This the cry of youth - ardent, impulsive, self-confident. It does not wait to calculate the ridges and hummocks that lie between it and its goal, but supposes that it will be able to skate the entire distance over the glistening azure blue ice. Without hesitation it counts on being able to brave all difficulty, surmount all hardship, drink the cup, and be baptized with the baptism.

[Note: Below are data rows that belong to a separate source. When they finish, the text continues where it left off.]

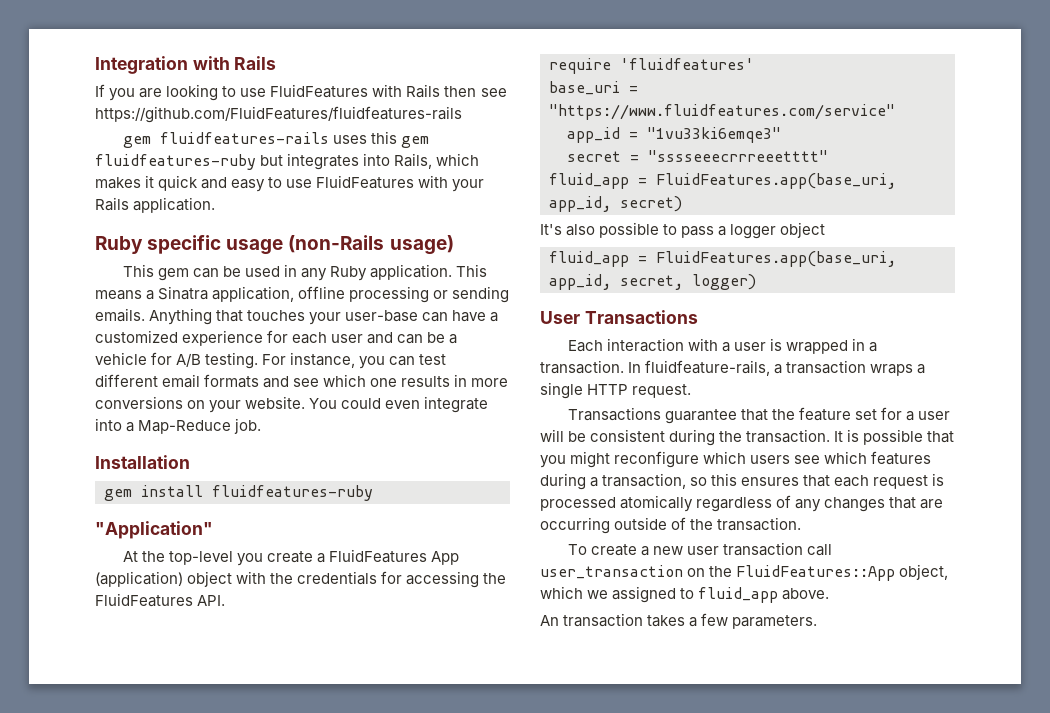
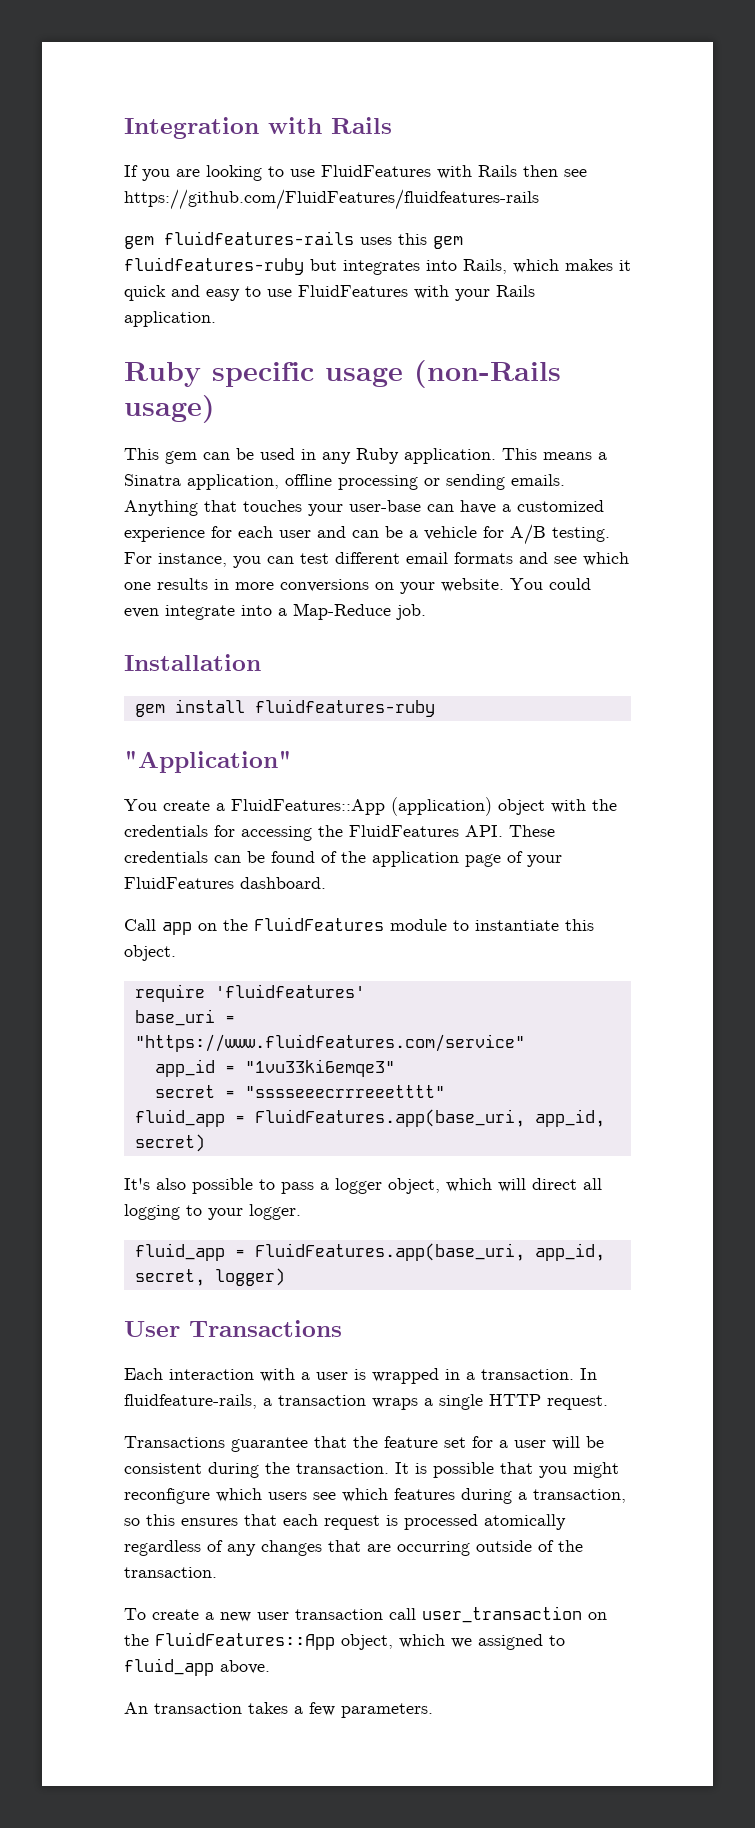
- At the top-level you create a FluidFeatures App (application) object with the credentials for accessing the FluidFeatures API.
+ You create a FluidFeatures::App (application) object with the credentials for accessing the FluidFeatures API. These credentials can be found of the application page of your FluidFeatures dashboard.
+ Call app on the FluidFeatures module to instantiate this object.
- It's also possible to pass a logger object
+ It's also possible to pass a logger object, which will direct all logging to your logger.

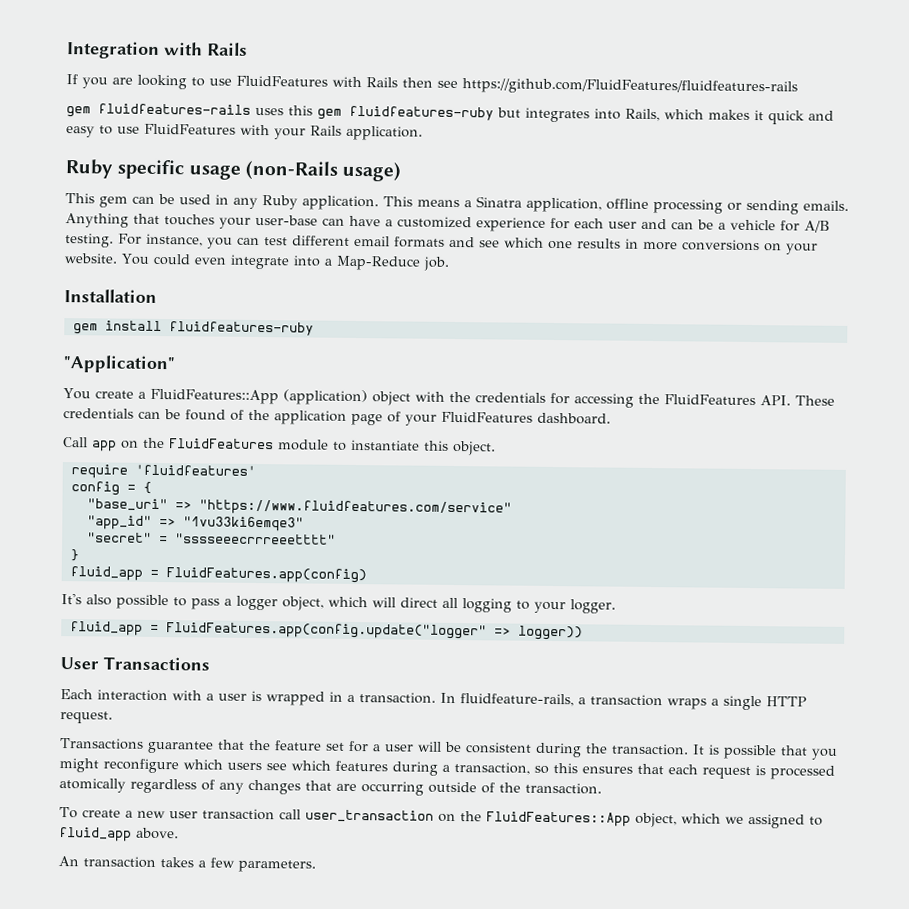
- base_uri = "https://www.fluidfeatures.com/service"
+ config = {
+ "base_uri" => "https://www.fluidfeatures.com/service"
- app_id = "1vu33ki6emqe3"
+ "app_id" => "1vu33ki6emqe3"
- secret = "sssseeecrrreeetttt"
+ "secret" = "sssseeecrrreeetttt"
- fluid_app = FluidFeatures.app(base_uri, app_id, secret)
+ }
+ fluid_app = FluidFeatures.app(config)
- fluid_app = FluidFeatures.app(base_uri, app_id, secret, logger)
+ fluid_app = FluidFeatures.app(config.update("logger" => logger))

But these men slept in Gethsemane, forsook the Master when He was arrested, and one of them at least failed Him at the cross. Creature-might cannot carry us in the hour of our greatest peril. We can vaunt ourselves as we may; but we have to learn that we can only follow Christ in His cup and baptism, after we have been endued with the Spirit of Pentecost. I once knew two who said these words to God, when He presented them with the cup of suffering and death. They did not know all it involved; and they confessed afterward that they could never have stood to their choice, had they not been graciously and repeatedly enabled. But at the end they could not wish it to have been otherwise.

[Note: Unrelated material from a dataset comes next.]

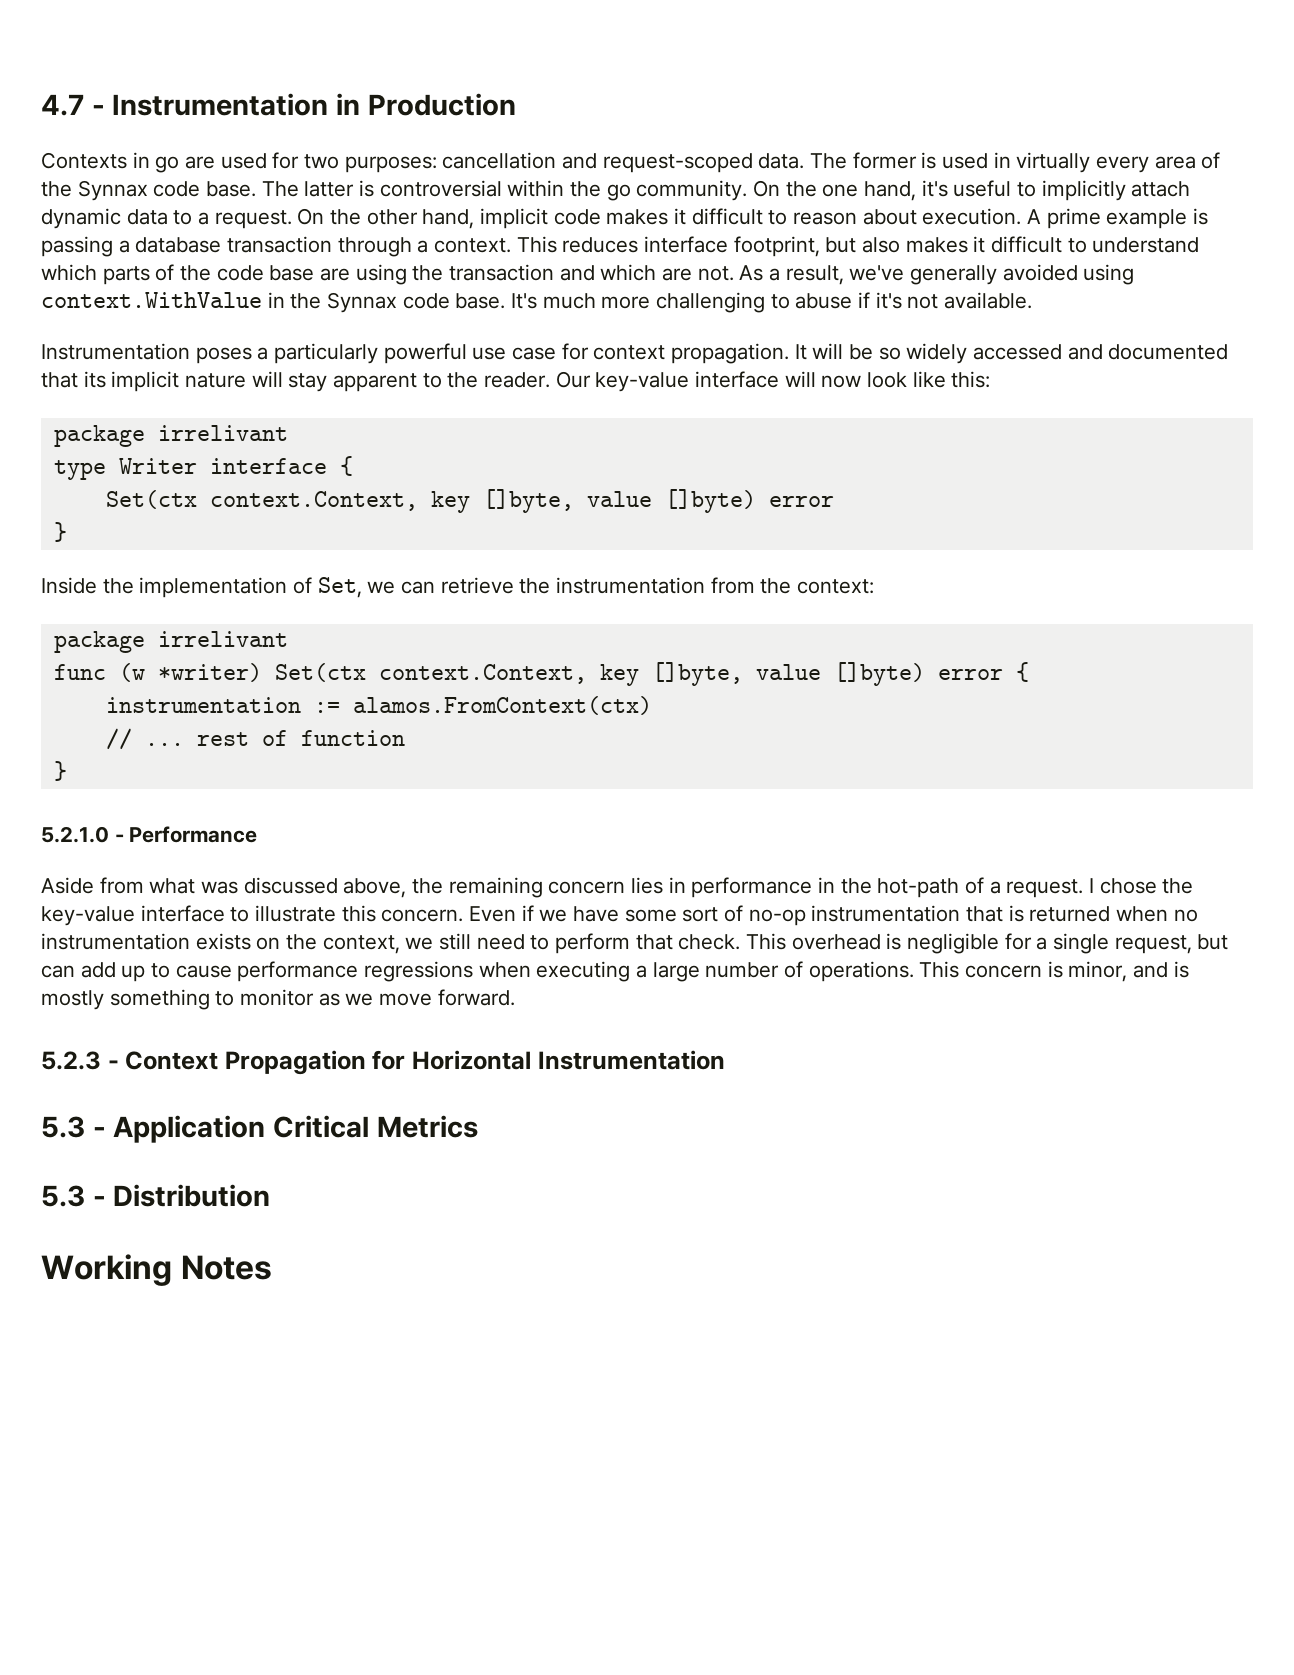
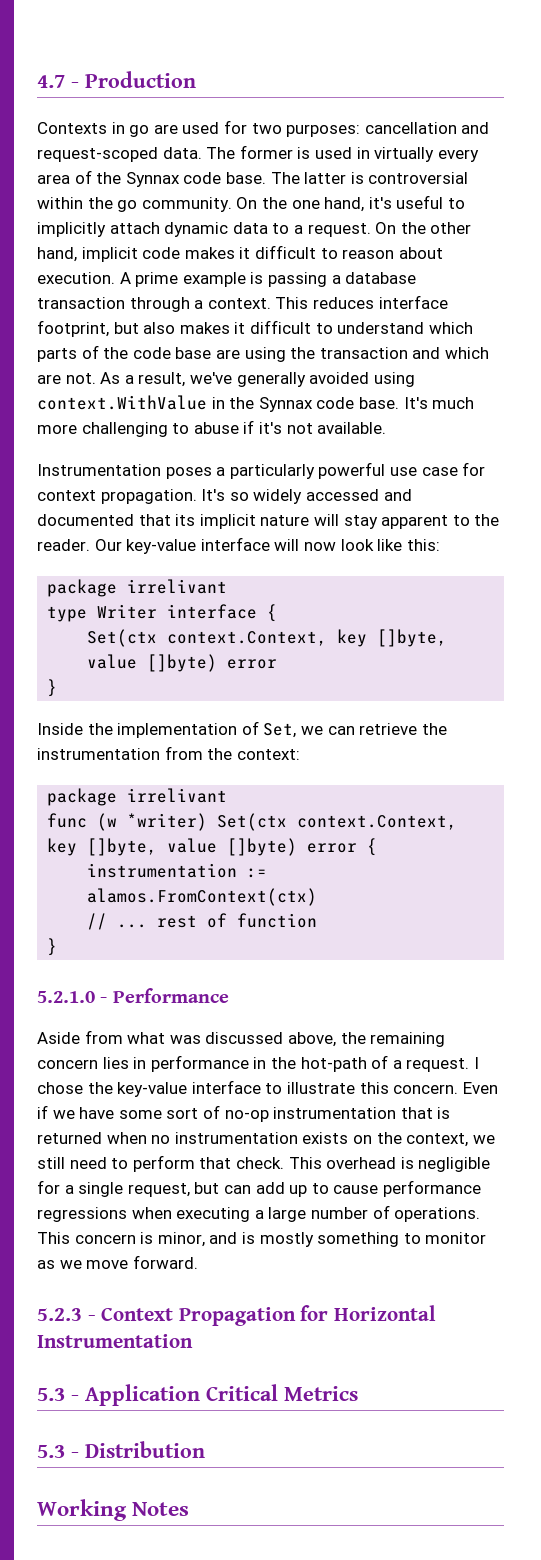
- 4.7 - Instrumentation in Production
+ 4.7 - Production
- It will be so widely accessed and documented that its implicit nature will stay apparent to the reader.
+ It's so widely accessed and documented that its implicit nature will stay apparent to the reader.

How different were the experiences of these two men! To one the cup and baptism came swiftly, when he fell beneath the beheading axe of Herod (Act 12:2); to the other they came in long, long years of sharing in the patience of Jesus Christ. These are different aspects of the same fellowship of suffering - swift death, or long waiting; but in both nearness to Jesus. We have no right to cherish the assurance of sitting right and left of the throne, if that only means our own power, authority, glory. But if it means nearness to Jesus, we may count on it with the utmost assurance.